(Detected change data)
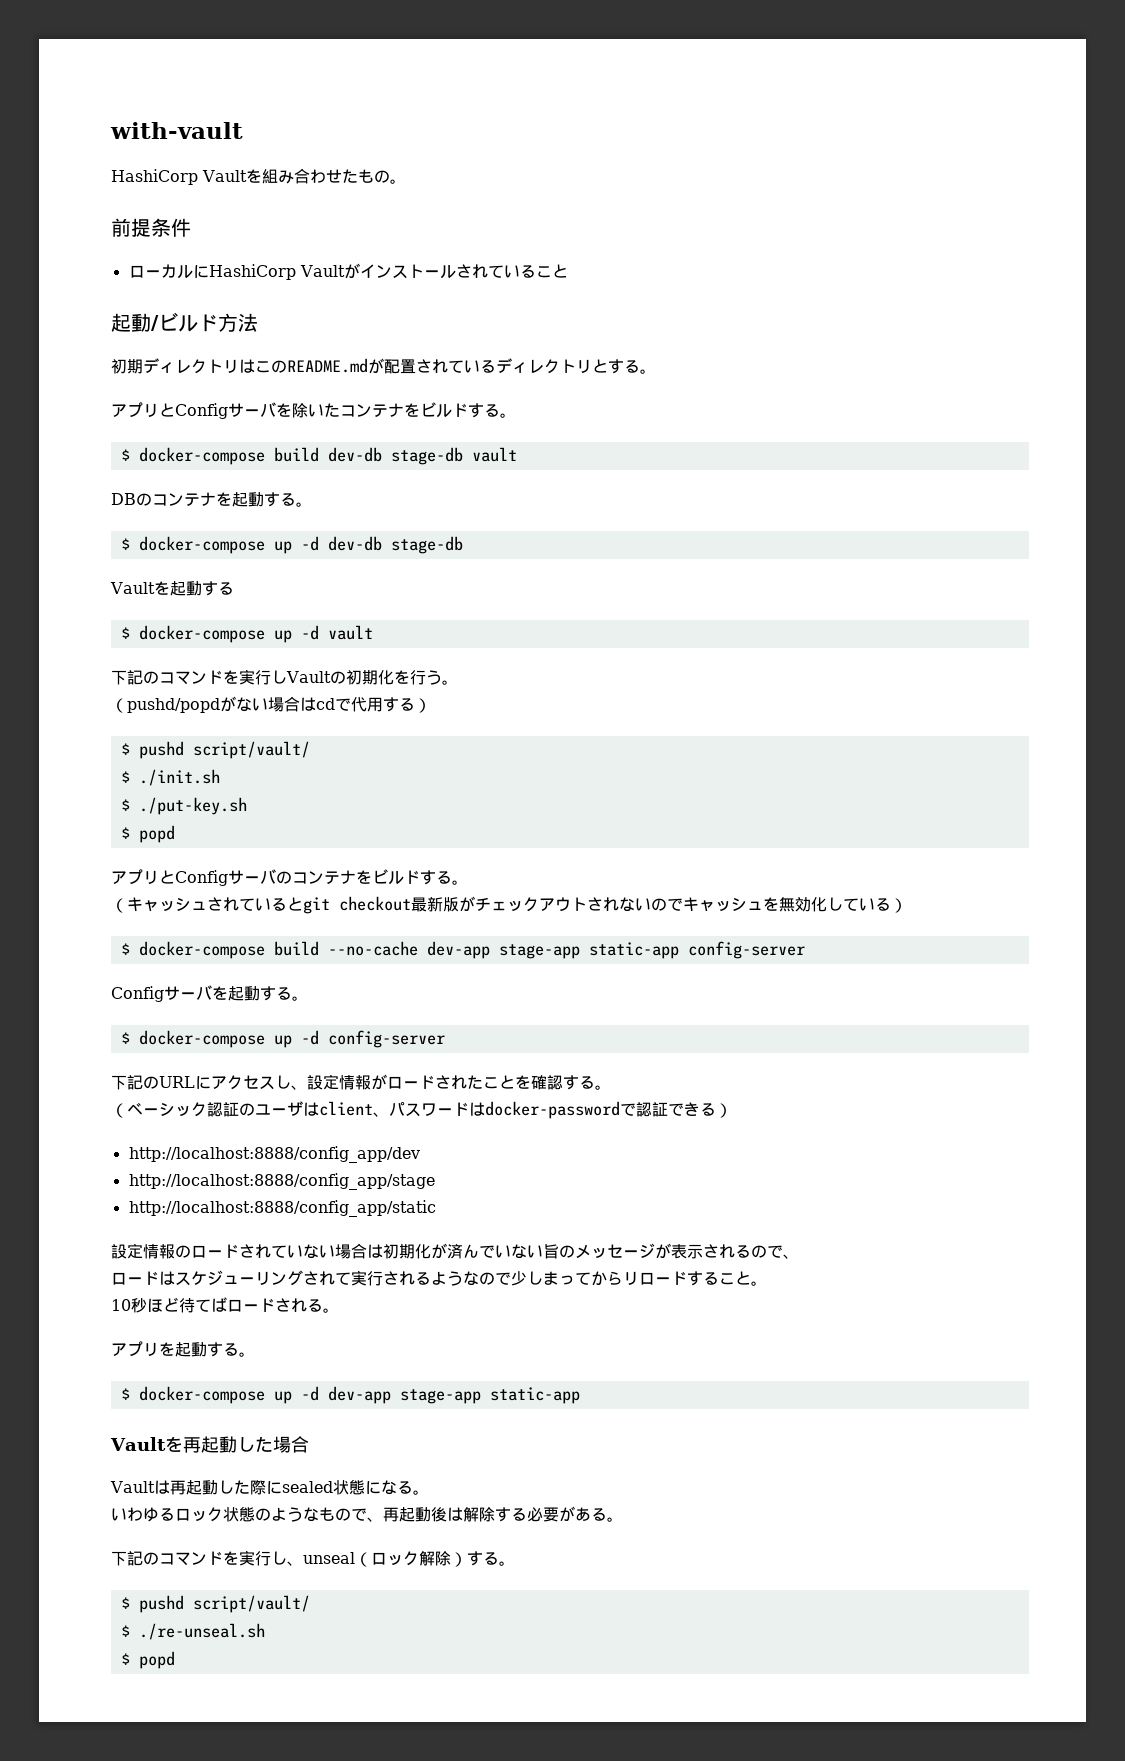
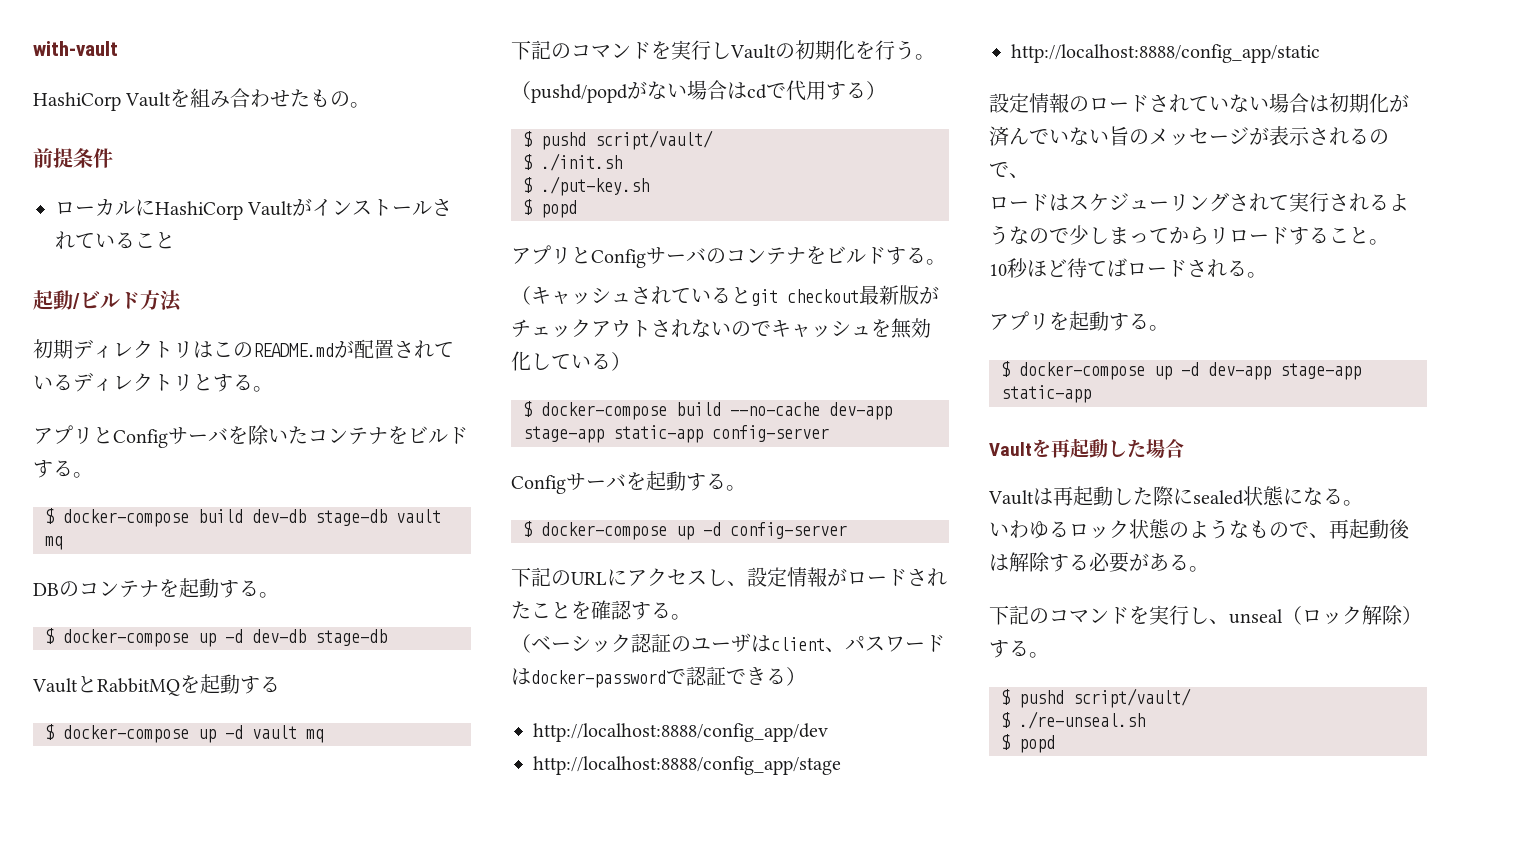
(517, 454) none -> [45,536,63,550] mq
(155, 588) none -> [77,676,180,696] とRabbitMQ
(373, 632) none -> [306,729,324,743] mq

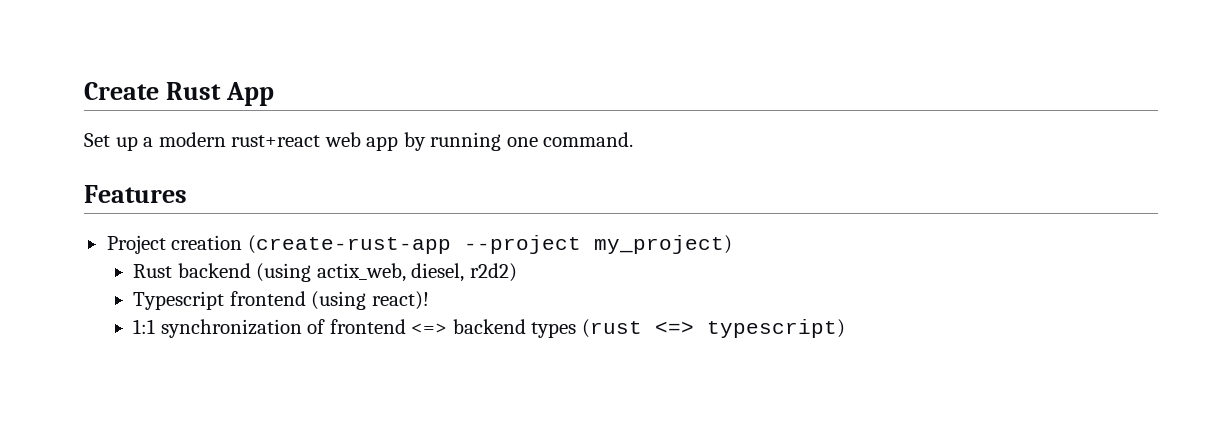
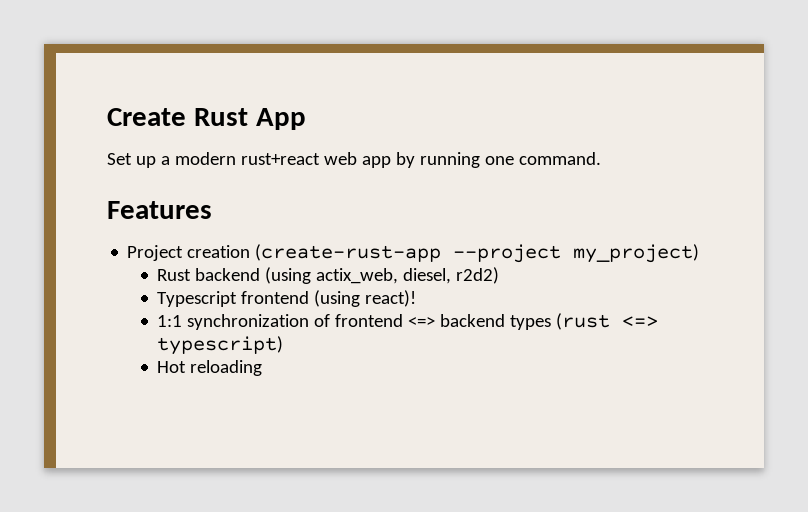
(845, 328) none -> [157,360,263,376] // Hot reloading

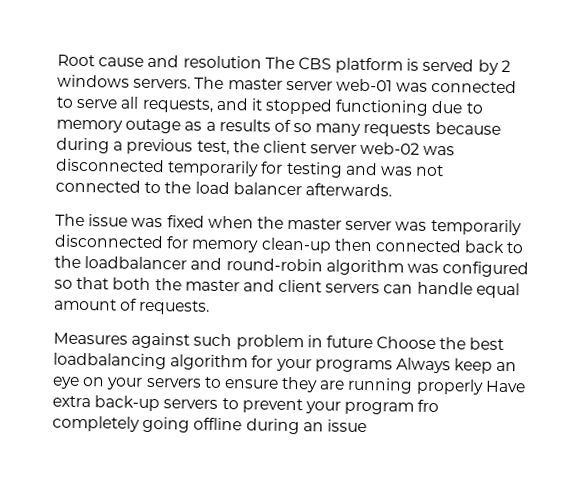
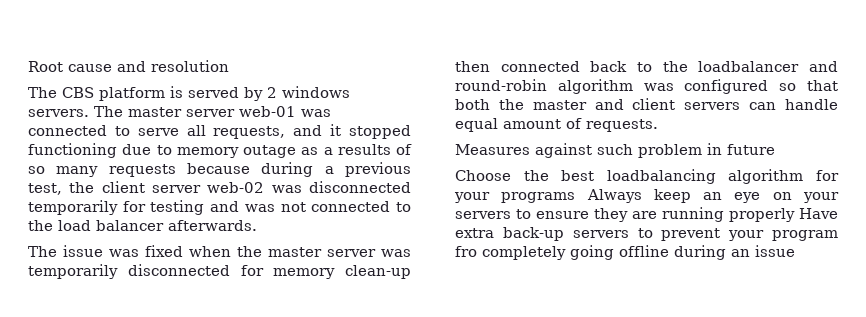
(262, 62) none -> (229, 66) //
(373, 342) none -> (775, 149) //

EXERCISE DESCRIPTION – Reproduce verbatim every line starting at the line that holds "(155, 588) none -> [77,676,180,696] とRabbitMQ" and ending with the final line of the data; omit the pictures.

WRITTEN SOLUTION –
(155, 588) none -> [77,676,180,696] とRabbitMQ
(373, 632) none -> [306,729,324,743] mq

(845, 328) none -> [157,360,263,376] // Hot reloading

(262, 62) none -> (229, 66) //
(373, 342) none -> (775, 149) //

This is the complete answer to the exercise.